What the task requires:
Wherever "wholesale" occurs in the entries, copy the line that holds it.
___ Recorded information
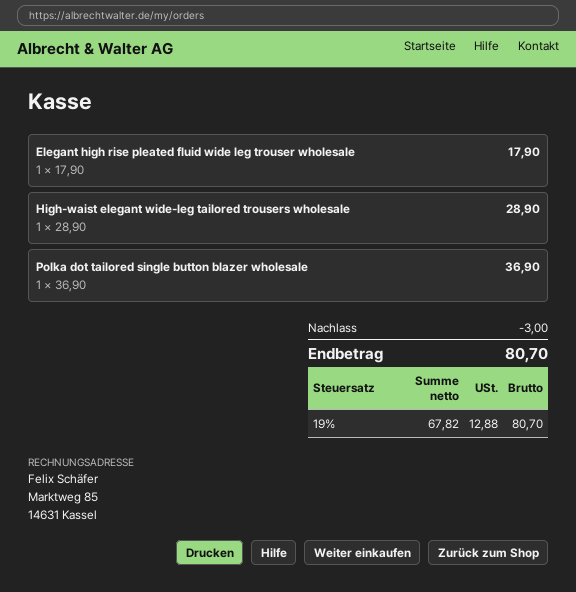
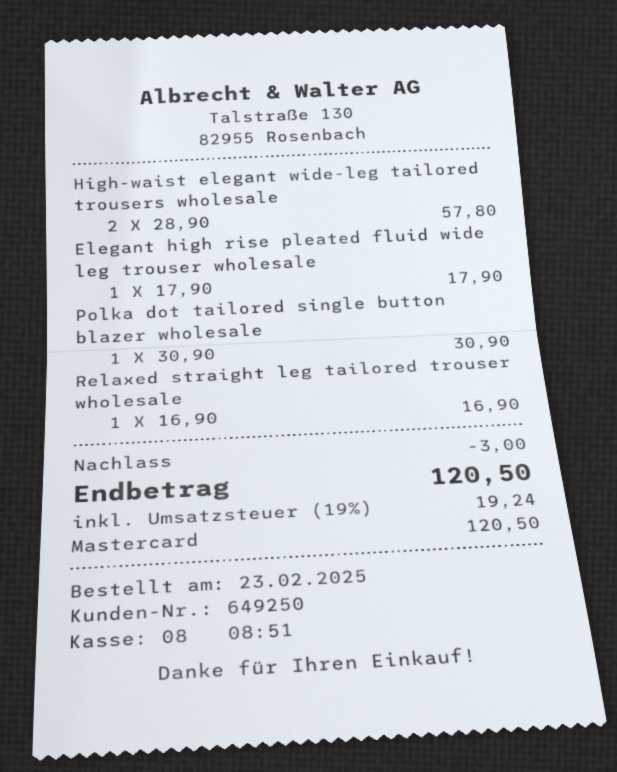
High-waist elegant wide-leg tailored trousers wholesale: 1 x 28.90 = 28.90 -> 2 x 28.90 = 57.80
Polka dot tailored single button blazer wholesale: 1 x 36.90 = 36.90 -> 1 x 30.90 = 30.90
Relaxed straight leg tailored trouser wholesale: none -> 1 x 16.90 = 16.90
tax: 19% = 12.88 -> 19% = 19.24
total: 80.70 -> 120.50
______
Task response:
High-waist elegant wide-leg tailored trousers wholesale: 1 x 28.90 = 28.90 -> 2 x 28.90 = 57.80
Polka dot tailored single button blazer wholesale: 1 x 36.90 = 36.90 -> 1 x 30.90 = 30.90
Relaxed straight leg tailored trouser wholesale: none -> 1 x 16.90 = 16.90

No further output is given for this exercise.